Possible Bug using indented html with <pre>

Completed

October 27, 2020 13:51

Version: nvUltra v 1.0.0 (68)

If I enter the following into nvUltra it looks like that (right side):

That's a test:

> <pre>
> <mark>Test</mark>
> </pre>

If I compare that to what Typora (for comparison) displays, Typora looks like that (which is much preferred by me):

So my question:

What is correct? Am I doing something wrong?

Comments

3 comments

Fletcher Penney

October 27, 2020 16:30
To be a bit more precise (to help with future similar questions):

1. nvUltra uses MultiMarkdown as the Markdown engine. Barring a *really* unusual bug, what the MultiMarkdown engine receives and produces is exactly the source text you have in nvUltra and the HTML shown in the preview. So, more properly, questions like this are questions about MultiMarkdown, not nvUltra.

2. I don't know what Markdown engine Typora uses. I say this only because what Typora specifically does may or may not have any relevance on what *should* happen, depending on which engine it uses.

3. The best way to get a sense of what "should" happen is to use [Babelmark 2](https://johnmacfarlane.net/babelmark2). It will run specified source text through a variety of Markdown parsers, and consolidate matching output to give you a sense of what the consensus looks like. Everyone will have their own favorites, of course, but there are only a few specific implementations that I care much about:

1. MultiMarkdown of course. In particular, I will look to see whether versions 5 & 6 agree with each other. If not, it is usually an odd edge case, or something fundamental to the parser implementation.
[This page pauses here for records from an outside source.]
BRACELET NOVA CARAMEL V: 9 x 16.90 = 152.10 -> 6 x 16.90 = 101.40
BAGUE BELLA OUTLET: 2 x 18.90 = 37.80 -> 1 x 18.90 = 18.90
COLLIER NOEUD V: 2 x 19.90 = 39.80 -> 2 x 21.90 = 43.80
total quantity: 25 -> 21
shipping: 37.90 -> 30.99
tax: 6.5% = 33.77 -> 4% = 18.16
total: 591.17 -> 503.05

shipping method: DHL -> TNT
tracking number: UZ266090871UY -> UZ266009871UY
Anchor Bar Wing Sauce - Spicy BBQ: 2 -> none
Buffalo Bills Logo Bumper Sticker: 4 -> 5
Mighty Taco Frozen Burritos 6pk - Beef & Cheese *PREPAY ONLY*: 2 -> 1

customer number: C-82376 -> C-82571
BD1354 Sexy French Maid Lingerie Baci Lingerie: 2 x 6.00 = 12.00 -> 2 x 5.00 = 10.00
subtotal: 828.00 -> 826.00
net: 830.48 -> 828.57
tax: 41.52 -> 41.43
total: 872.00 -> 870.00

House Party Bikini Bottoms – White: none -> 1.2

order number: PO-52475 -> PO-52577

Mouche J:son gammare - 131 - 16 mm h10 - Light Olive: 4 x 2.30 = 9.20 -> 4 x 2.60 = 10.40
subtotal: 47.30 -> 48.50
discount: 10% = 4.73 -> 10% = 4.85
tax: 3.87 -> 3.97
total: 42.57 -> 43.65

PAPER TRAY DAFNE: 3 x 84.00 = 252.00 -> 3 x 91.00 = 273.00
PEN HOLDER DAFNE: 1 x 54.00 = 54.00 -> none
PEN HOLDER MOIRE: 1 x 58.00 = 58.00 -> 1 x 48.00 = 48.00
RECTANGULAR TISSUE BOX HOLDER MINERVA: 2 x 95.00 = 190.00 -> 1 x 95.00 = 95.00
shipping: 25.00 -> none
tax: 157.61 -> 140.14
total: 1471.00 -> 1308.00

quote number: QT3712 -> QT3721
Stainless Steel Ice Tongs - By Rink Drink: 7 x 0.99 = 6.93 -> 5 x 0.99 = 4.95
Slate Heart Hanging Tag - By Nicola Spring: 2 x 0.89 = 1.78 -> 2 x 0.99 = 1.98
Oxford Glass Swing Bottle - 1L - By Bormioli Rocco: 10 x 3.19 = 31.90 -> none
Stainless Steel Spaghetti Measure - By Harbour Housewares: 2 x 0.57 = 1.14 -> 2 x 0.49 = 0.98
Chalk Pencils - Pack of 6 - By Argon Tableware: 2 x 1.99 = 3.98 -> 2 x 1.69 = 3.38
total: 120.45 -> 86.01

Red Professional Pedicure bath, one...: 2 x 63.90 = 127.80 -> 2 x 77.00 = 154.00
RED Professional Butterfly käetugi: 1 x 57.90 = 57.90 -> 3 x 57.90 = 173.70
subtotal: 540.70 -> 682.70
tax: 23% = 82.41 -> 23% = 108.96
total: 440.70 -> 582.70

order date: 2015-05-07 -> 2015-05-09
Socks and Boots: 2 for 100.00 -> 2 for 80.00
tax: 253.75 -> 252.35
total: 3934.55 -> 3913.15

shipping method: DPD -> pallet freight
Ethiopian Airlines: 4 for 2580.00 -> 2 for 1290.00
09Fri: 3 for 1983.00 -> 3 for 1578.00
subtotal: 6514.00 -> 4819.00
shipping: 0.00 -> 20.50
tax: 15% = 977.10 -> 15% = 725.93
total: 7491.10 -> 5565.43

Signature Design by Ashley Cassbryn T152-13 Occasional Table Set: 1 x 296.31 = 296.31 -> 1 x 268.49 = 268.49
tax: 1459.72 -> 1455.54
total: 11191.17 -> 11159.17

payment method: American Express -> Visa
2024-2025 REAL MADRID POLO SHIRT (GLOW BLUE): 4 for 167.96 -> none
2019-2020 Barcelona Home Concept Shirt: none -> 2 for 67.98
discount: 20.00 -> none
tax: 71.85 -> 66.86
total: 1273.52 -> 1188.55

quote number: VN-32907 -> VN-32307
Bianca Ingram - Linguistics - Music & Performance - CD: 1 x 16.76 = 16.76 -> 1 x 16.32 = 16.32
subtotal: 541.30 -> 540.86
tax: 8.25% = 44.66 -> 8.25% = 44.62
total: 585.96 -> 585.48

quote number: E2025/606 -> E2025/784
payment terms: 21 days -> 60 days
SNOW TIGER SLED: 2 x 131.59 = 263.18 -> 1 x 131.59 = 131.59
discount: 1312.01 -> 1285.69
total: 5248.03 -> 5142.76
But sometimes it's a bug.
2. Markdown.pl for historical reasons, but Gruber's implementation is somewhat bug prone so take it with a grain of salt. I do try to be somewhat intentional about diverging from the original.
3. CommonMark -- there are multiple things I disagree with about CommonMark, but they have created a fairly self-consistent implementation and specification. When I am trying to decide what MultiMarkdown should do, and following Markdown.pl doesn't make sense, I will often look to CommonMark.
4. All of the other implementations are simply viewed through the lens of a crowd for consensus, should I need a tie breaker of some sort.

Using your specific example in Babelmark reveals a few key things:

1. Get rid of the apostrophe, as that causes irrelevant distinction between implementations that support smart typography and those that don't.

2. CommonMark, Markdown.pl, and MultiMarkdown v5 all result in the same output (along with others).

3. MultiMarkdown v6 and PHP Markdown Extra (a "second tier" implementation in the hierarchy of those that I pay more attention to) are the only two that retain the extra `>` characters. But they do so in different ways, and it's not immediately obvious that this is a "correct" alternative interpretation.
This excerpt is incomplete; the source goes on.